В конце месяца город стал, как обычно, наполняться людьми, но из Сонина тесного кружка не было еще никого, и она целыми днями лежала на кровати в оцепенении. Любовь Ивановна, занятая заботами и домашними делами, испытывая непрекращающееся ни на минуту раздражение против нее и отчасти — против себя, вовсе с ней не разговаривала. «Против судьбы не пойдешь, — приходило ей в голову по несколько раз в день. — Жиличка! В кого она? И кто ее сделал такой? Лентяйка? Нет. Дура? Нет. Что нам с ней делать? И чего-то эдакого в ней нет, чтобы мужчинам нравиться, при всей ее красоте. Я ее так боюсь, что не смею спросить, был ли ответ на ее прошение и какой именно?» И Любовь Ивановна злилась на себя все больше, но вопросов Соне не задавала.
Тягин служил. Он к старости становился большим любителем долгих разговоров на темы международной политики. Опять приходили Фельтман и Сиповский, и они подолгу решали вопросы военного дела. Темнело рано. В столовой, где они обычно сидели, Любовь Ивановна шила и штопала, слушая их неторопливые беседы. Иногда открывали радио, слушали сладкую, мирную музыку, голоса — воинственные и грозные или усталые и зловещие. Бессознательно Зай ограждала себя от всего этого книгами; у нее было теперь свое, таинственное и огромное, похожее на счастье существование; мир книг и сам Б. — все связывалось в один узел. Жан-Ги она уже давно не видела.
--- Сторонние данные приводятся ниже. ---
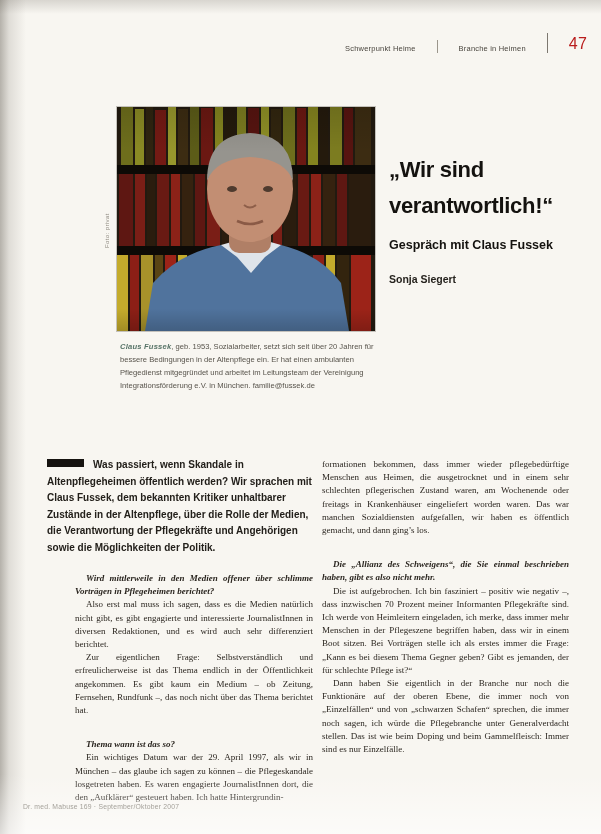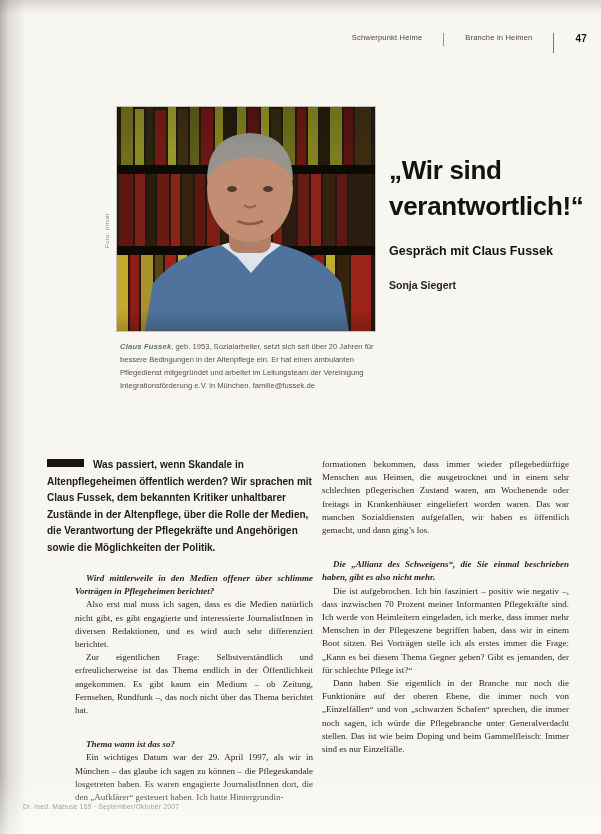--- a/index.html
+++ b/index.html
@@ -20,40 +20,40 @@
   }
   .scan-light-bottom{
     position:absolute; left:0; bottom:0; width:601px; height:60px;
     background:linear-gradient(0deg, rgba(255,255,255,.55), rgba(255,255,255,0));
     pointer-events:none;
   }
 
   
   .pagehead{
     position:absolute; top:33px; right:14px;
-    display:flex; align-items:flex-start; gap:21px;
+    display:flex; align-items:flex-end; gap:21px;
     font-size:7.5px; letter-spacing:.2px; color:#4a463f;
   }
   .pagehead .sep{width:0; border-left:1px solid #9b968c; height:13px;}
   .pagehead .sep2{height:20px; border-left:1px solid #7d7870;}
-  .pagehead .pagenum{font-size:10px; font-weight:bold; color:#0f172a;}
+  .pagehead .pagenum{font-size:16px; font-weight:normal; color:#b91c1c;}
 
   
   .photo{position:absolute; left:117px; top:107px; width:258px; height:224px; box-shadow:0 0 0 1px rgba(40,35,28,.25);}
   .photo svg{display:block;}
   .photo-credit{
     position:absolute; left:104px; top:248px;
     transform:rotate(-90deg); transform-origin:left top;
     font-size:6px; color:#8a857c; letter-spacing:.4px;
   }
 
   
   .titleblock{position:absolute; left:389px; top:152px; width:200px;}
-  .title-line{font-size:26px; line-height:36px; font-weight:bold; color:#14120f; letter-spacing:-.3px;}
-  .subtitle{margin-top:20px; font-size:12.5px; font-weight:bold; color:#14120f;}
+  .title-line{font-size:22px; line-height:36px; font-weight:bold; color:#14120f; letter-spacing:-.3px;}
+  .subtitle{margin-top:14px; font-size:12.5px; font-weight:bold; color:#14120f;}
   .author{margin-top:21px; font-size:10.5px; font-weight:bold; color:#26231e;}
 
   
   .caption{
     position:absolute; left:120px; top:332px; width:272px;
     font-size:7.6px; line-height:13.2px; color:#57534b;
   }
   .caption .cap-name{font-style:italic; color:#587468; font-weight:bold; letter-spacing:.2px;text-align:right;}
Соня иногда приходила к ней в комнату и немного мешала этому волшебству, в котором Зай вечерами продолжала жить. Ей было заметно, как и другим, как Соня изменилась за это лето. Она была так худа, что избегала носить платья с короткими рукавами, чтобы не было заметно ее рук. Даша писала между прочим: «Я совершенно перестаю ее понимать. Все это просто неумно! Неужели она не понимает (прочтите ей это, пожалуйста), что она, наконец, становится всем в тягость? Папа далеко не молод, Зай работает и кормит себя. На кого Соня рассчитывает? Если бы не валяла дурака всю зиму, она бы теперь была где-нибудь на море, и впереди была бы спокойная зима. Стоило писать о Ксенофонте! С таким же успехом можно было…» и так далее.
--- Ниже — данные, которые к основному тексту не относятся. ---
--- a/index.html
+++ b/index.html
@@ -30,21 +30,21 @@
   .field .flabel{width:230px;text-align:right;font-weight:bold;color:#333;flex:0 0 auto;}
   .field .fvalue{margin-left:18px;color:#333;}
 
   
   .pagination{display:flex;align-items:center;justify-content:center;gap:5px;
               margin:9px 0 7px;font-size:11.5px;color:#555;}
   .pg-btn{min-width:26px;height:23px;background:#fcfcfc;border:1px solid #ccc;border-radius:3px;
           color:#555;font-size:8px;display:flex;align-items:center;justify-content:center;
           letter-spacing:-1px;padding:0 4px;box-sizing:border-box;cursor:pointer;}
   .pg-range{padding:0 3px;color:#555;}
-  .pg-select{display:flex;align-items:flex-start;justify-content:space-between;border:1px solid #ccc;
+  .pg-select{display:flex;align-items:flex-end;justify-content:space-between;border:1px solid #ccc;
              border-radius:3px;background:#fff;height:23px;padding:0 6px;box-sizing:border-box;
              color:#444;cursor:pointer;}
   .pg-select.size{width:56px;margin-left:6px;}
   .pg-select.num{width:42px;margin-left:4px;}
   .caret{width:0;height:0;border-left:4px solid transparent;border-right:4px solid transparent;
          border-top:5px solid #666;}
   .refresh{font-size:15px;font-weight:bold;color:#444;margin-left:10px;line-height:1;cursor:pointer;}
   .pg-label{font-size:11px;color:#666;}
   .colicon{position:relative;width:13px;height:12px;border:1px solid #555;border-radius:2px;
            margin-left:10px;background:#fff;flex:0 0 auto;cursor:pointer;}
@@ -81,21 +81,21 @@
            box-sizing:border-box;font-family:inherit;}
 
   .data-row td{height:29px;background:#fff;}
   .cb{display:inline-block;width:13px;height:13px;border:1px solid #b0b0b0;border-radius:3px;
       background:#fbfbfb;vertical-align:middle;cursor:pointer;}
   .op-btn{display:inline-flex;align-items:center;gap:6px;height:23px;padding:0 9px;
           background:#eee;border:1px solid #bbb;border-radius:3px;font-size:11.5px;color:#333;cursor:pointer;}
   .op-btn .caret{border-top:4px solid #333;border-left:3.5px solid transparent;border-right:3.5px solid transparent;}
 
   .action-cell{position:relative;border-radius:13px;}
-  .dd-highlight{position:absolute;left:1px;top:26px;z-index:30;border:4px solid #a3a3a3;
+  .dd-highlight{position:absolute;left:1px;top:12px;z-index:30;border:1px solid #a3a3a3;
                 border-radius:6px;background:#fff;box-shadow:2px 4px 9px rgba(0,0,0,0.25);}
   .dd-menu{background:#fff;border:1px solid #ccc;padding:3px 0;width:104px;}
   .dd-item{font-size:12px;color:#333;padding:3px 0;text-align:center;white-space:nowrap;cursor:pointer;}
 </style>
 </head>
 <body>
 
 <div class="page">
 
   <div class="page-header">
— Какая она стала благоразумная, — тихонько сказала Зай, прочтя это.
Когда Соня входила к ней в комнату, очень часто Зай с сожалением отрывалась от книги. Но бывали вечера, когда она продолжала читать, а Соня садилась тут же к столу, закладывала руки за голову и смотрела в пространство. Через четверть часа Зай говорила:
— Соня, что это ты сегодня такая?
Соня неизменно отвечала:
— Ты вчера или третьего дня задавала мне этот же самый вопрос.
— Разве? — Зай откладывала книгу, наклонялась к ней. Один раз ей захотелось обнять ее, поцеловать, но Соня отвела ее руку: что за нежности? Пожалуйста, без них.
Были дни, когда и в книжном магазине, и дома чувствовалось какое-то возбуждение. У Любовь Ивановны было расстроенное лицо, а у упаковщицы Элизабет — заплаканные глаза. Даша опять писала: «Пусть Зай выезжает немедленно сюда, вы все там живете в каком-то отупении. Поймите, что мы можем быть отрезанными друг от друга». Но Зай решительно заявляла, что никуда не поедет.